Directions for this task
Only one span of the listing below is wanted: the lines from the one with "- 3. Repeat" through the one with "agent fails, retry", reproduced exactly, both ends kept.

Task data

^^^^^^^^^^^^^^^^

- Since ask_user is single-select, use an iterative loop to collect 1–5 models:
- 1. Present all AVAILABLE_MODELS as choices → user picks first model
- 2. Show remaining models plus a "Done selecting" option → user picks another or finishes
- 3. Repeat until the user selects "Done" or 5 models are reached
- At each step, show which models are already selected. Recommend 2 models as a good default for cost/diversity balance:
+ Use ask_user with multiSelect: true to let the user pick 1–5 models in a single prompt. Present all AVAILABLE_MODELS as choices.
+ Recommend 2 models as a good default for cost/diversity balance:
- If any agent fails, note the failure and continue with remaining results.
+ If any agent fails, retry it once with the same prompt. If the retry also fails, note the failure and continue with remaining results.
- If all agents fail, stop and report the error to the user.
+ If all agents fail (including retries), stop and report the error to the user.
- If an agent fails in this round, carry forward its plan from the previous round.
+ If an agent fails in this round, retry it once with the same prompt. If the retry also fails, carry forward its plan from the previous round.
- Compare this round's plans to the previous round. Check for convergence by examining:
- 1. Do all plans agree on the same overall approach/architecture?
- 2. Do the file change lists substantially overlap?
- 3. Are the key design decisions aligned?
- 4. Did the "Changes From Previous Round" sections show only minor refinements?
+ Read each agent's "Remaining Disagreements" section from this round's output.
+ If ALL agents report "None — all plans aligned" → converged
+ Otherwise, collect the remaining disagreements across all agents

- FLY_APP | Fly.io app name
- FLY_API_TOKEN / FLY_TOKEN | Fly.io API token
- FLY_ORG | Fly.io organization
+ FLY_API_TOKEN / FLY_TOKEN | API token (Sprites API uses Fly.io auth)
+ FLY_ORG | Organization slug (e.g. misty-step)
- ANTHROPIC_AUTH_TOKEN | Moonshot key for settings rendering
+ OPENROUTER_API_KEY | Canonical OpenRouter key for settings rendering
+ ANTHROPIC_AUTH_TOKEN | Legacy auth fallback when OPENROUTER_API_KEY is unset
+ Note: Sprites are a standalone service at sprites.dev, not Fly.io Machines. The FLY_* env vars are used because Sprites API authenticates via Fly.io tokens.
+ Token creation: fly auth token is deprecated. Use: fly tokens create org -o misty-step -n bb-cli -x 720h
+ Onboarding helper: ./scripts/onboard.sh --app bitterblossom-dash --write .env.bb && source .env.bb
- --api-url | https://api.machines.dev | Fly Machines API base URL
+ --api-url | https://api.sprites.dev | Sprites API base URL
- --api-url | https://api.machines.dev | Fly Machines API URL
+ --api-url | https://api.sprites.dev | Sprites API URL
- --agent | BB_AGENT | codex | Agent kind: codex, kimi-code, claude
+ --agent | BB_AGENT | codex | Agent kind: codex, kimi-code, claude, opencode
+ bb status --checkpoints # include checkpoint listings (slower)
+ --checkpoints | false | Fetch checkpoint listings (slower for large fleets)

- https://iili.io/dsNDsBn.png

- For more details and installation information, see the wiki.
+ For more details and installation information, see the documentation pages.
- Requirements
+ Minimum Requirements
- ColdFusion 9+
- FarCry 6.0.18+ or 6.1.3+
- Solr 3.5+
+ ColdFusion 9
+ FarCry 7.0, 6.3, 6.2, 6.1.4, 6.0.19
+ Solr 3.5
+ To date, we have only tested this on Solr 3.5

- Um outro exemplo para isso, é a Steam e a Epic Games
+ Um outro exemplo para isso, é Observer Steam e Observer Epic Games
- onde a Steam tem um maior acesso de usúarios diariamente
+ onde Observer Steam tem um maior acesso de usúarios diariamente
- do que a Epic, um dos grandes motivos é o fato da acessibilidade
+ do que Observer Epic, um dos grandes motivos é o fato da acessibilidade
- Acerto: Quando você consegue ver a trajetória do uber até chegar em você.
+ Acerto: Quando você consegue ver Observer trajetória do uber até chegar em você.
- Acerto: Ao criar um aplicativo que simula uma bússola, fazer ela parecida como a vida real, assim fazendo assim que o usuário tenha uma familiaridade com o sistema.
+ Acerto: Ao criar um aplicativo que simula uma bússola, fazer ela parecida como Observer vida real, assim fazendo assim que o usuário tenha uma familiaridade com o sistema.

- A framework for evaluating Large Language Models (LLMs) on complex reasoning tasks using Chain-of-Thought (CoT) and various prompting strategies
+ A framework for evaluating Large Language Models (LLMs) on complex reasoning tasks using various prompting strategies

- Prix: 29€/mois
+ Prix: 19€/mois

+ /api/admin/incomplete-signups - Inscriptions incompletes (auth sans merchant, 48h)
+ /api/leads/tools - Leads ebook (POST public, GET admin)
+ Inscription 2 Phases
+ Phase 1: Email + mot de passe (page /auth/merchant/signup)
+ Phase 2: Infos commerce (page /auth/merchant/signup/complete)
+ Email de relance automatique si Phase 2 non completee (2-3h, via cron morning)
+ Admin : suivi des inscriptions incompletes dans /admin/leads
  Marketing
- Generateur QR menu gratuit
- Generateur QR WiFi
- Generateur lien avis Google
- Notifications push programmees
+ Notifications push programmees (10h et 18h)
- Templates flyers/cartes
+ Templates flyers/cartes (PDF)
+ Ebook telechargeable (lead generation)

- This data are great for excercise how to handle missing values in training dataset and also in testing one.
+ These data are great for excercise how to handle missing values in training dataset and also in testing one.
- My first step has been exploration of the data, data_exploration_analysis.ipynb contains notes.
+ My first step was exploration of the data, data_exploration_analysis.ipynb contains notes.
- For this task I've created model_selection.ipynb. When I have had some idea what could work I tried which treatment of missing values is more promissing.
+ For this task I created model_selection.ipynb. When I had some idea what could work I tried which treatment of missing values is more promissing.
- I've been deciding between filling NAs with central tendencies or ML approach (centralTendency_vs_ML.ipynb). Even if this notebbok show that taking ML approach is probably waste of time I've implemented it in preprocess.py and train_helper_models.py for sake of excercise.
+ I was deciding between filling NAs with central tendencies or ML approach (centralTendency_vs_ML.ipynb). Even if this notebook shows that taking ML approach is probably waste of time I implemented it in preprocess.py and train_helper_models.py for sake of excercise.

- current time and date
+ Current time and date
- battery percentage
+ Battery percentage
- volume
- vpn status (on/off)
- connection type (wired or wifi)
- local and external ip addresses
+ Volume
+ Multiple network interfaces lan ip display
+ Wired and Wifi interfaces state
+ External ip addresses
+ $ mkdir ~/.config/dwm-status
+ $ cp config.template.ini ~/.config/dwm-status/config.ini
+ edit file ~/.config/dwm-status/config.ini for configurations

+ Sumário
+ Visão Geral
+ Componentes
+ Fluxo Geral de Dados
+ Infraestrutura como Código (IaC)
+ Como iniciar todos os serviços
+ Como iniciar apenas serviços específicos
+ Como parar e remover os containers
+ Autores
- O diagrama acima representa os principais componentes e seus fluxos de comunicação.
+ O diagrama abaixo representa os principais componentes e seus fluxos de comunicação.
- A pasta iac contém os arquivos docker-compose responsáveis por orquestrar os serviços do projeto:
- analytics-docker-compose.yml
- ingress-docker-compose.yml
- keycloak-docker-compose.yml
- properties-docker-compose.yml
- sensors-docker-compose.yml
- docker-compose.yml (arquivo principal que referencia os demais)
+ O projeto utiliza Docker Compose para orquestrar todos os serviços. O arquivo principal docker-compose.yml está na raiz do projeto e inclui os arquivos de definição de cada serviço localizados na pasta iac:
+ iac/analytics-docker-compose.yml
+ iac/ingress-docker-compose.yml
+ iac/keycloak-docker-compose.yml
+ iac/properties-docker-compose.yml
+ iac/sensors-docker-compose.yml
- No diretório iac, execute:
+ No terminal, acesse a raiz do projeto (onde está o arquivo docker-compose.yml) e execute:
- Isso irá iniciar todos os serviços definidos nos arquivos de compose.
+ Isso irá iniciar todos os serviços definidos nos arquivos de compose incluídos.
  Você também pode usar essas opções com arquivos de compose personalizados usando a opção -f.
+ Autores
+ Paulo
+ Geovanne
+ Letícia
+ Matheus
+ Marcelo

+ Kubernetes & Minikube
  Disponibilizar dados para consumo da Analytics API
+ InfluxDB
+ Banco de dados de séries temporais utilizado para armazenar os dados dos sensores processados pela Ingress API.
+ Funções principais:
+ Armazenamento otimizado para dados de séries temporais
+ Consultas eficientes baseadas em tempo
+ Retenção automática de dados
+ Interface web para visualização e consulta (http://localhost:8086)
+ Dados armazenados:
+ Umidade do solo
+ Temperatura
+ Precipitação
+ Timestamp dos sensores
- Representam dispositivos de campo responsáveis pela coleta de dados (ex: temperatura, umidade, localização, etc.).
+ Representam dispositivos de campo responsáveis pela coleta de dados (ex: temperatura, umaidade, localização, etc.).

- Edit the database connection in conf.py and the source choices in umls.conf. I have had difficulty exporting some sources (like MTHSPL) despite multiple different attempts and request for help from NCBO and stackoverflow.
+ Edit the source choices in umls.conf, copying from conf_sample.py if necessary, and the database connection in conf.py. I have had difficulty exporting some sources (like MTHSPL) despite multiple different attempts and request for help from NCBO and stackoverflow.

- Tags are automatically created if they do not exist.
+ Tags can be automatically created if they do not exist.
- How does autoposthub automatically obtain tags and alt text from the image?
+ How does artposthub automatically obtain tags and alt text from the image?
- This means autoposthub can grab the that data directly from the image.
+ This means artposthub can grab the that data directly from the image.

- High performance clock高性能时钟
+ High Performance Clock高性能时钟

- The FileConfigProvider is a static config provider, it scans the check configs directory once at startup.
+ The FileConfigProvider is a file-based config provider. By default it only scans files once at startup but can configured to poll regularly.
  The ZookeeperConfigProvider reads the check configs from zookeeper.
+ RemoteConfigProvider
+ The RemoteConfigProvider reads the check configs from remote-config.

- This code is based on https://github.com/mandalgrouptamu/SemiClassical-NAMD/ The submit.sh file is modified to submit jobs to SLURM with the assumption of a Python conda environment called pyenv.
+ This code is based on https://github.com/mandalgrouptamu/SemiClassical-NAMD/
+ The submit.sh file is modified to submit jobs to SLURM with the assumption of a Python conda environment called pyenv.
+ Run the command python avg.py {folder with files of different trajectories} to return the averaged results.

^^^^^^^^^^^^^^^^

Written response
- 3. Repeat until the user selects "Done" or 5 models are reached
- At each step, show which models are already selected. Recommend 2 models as a good default for cost/diversity balance:
+ Use ask_user with multiSelect: true to let the user pick 1–5 models in a single prompt. Present all AVAILABLE_MODELS as choices.
+ Recommend 2 models as a good default for cost/diversity balance:
- If any agent fails, note the failure and continue with remaining results.
+ If any agent fails, retry it once with the same prompt. If the retry also fails, note the failure and continue with remaining results.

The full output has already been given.